Introduction

This series of examples shows how to do many common activities with the onpatient API. For more detailed information, view the documentation.

Create an account

You need an onpatient account which is associated with at least one provider in order to create and test your application. Sign up!

Create your application

To create your application, go to the settings page (also available under "User" > "Settings" > "FHIR API Application") and click the "Edit" button. Fill in the name of your application and add one or more Redirect URIs, then click the "Save Changes" button on the bottom.

A Redirect URI is a web location starting with http:// or https:// that the user will be redirected to during the log-in flow. Note that this must be an address you control, but it need not present any content to the user, although we do recommend presenting a helpful message such as "Congratulations! You just integrated with :app!".

Client setup

For performing the OAuth workflow, you can use an OAuth 2.0 library. This page lists clients for various popular programming languages. You can find your client id, secret, and redirect URIs for configuring your library on the settings page, and the authorization and token URLs are:

  • Authorize URL: https://onpatient.com/o/authorize/
  • Access Token URL: https://onpatient.com/o/token/

You can also perform the OAuth workflow using any general purpose HTTP client library.

OAuth

Our API uses OAuth 2.0, a common web-based authorization system. It provides a straightforward way for a provider to grant access your application access to their data.

Authentication workflow

There are three main steps in the OAuth 2.0 authentication workflow:

  1. Redirect the provider to the authorization page.
  2. The provider authorizes your application and is redirected back to your web application.
  3. Your application exchanges the authorization_code that came with the redirect for an access_token and refresh_token.

Step 1: Redirect to onpatient

The first step is redirecting your user to onpatient, typically with a button labeled "Connect to onpatient" or "Login with onpatient". This is just a link that takes your user to the following URL:

https://onpatient.com/o/authorize/?redirect_uri=REDIRECT_URI_ENCODED&response_type=code&client_id=CLIENT_ID_ENCODED&scope=SCOPES_ENCODED
  • REDIRECT_URI_ENCODED is the URL-encoded version of the redirect URI (as registered for your application and used in later steps).
  • CLIENT_ID_ENCODED is the URL-encoded version of your application's client ID.
  • SCOPES_ENCODED is a URL-encoded version of a space-separated list of scopes, which can be found in the documentation or omitted to default to all scopes.

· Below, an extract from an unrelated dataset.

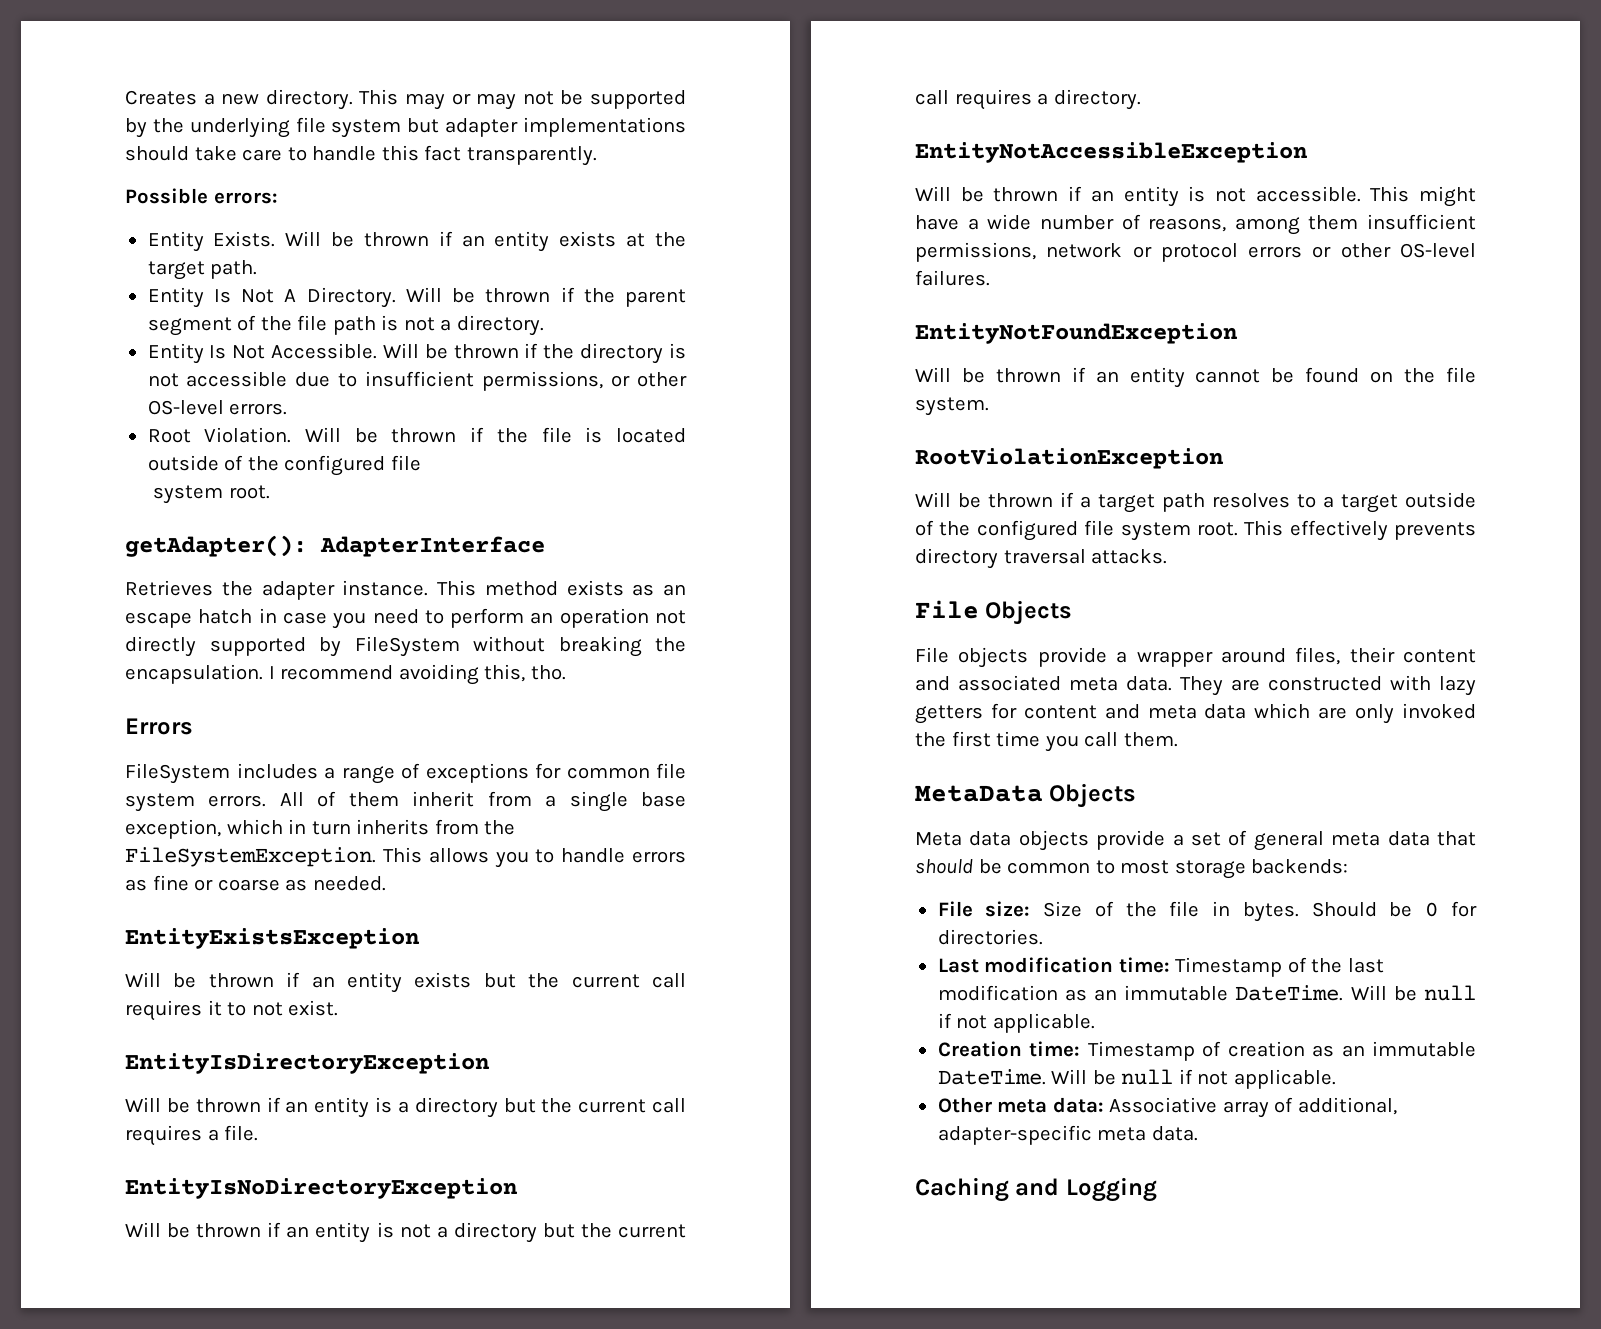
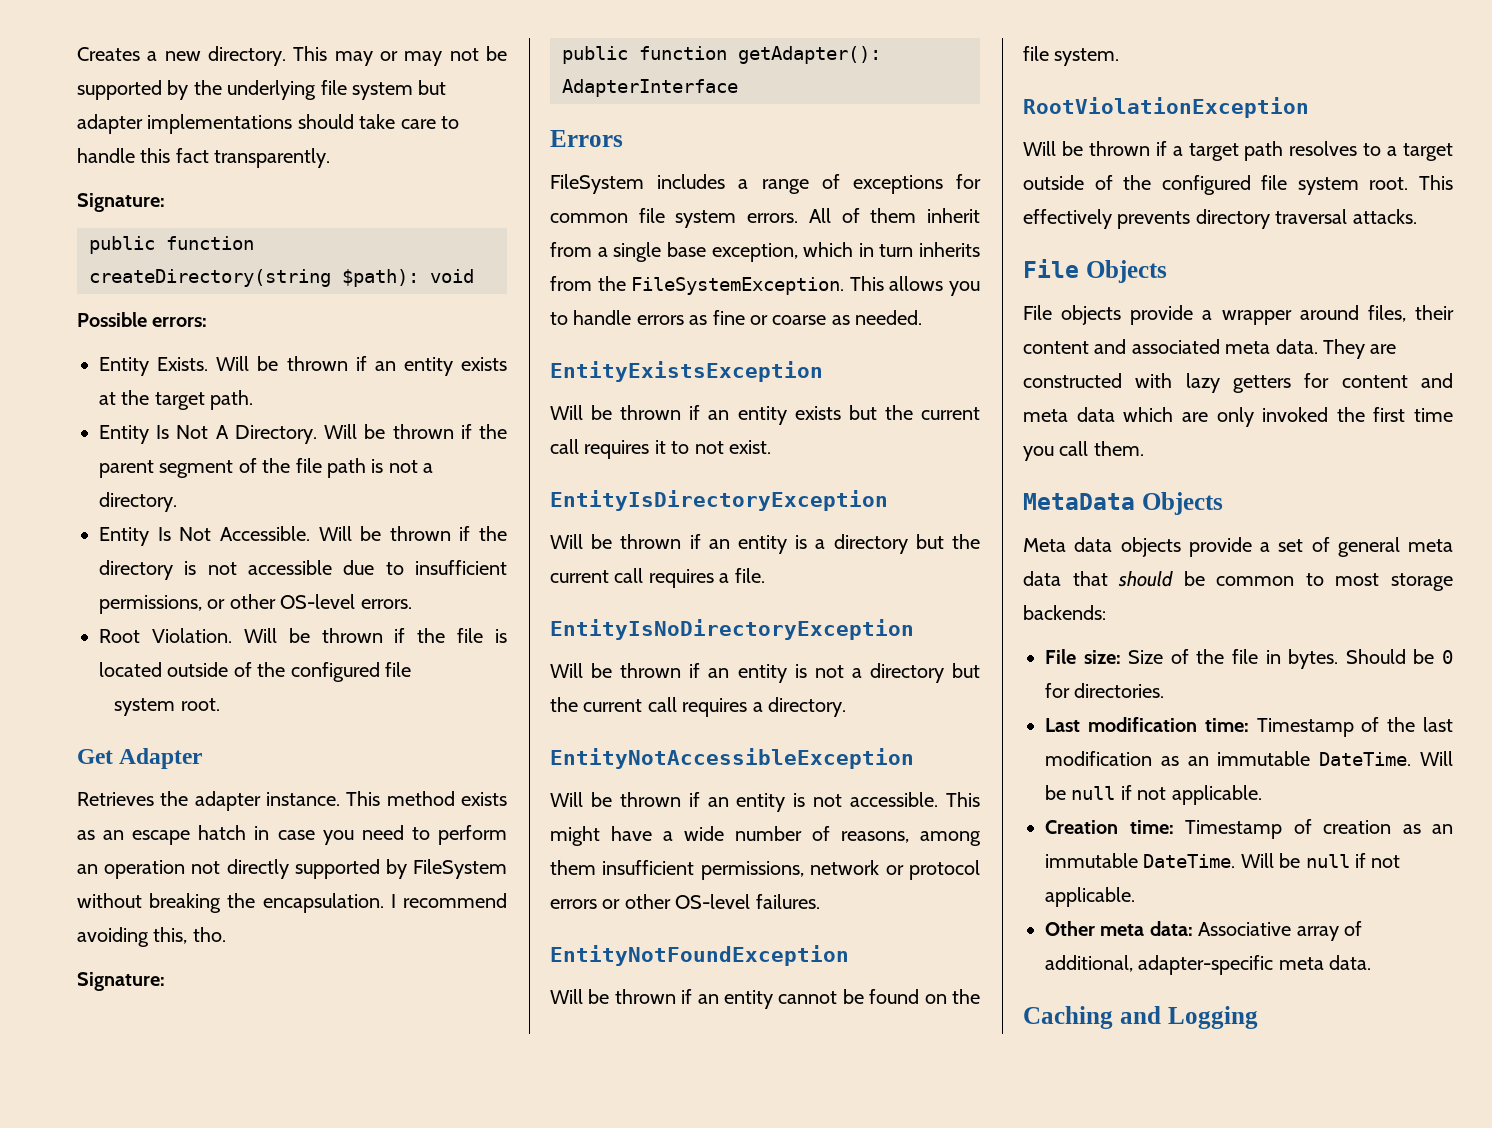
(597, 156) none -> [77,193,165,212] [89,236,254,254] [89,269,474,287] // Signature: // public function createDirectory(string $path): void
[125,535,545,557] getAdapter(): AdapterInterface -> [77,748,203,769] Get Adapter
(566, 672) none -> [77,972,165,991] [562,46,881,64] [562,79,738,97] // Signature: // public function getAdapter(): AdapterInterface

Step 2: Provider authorization

After logging in (if necessary), the provider will be presented with a screen with your application's name and the list of permissions you requested (via the scope parameter).

When they click the "Authorize" button, they will be redirected to your redirect URI with a code query parameter appended, which contains an authorization code to be used in step 3. If they click the "Cancel" button, they will be redirected to your redirect URI with error=access_denied instead.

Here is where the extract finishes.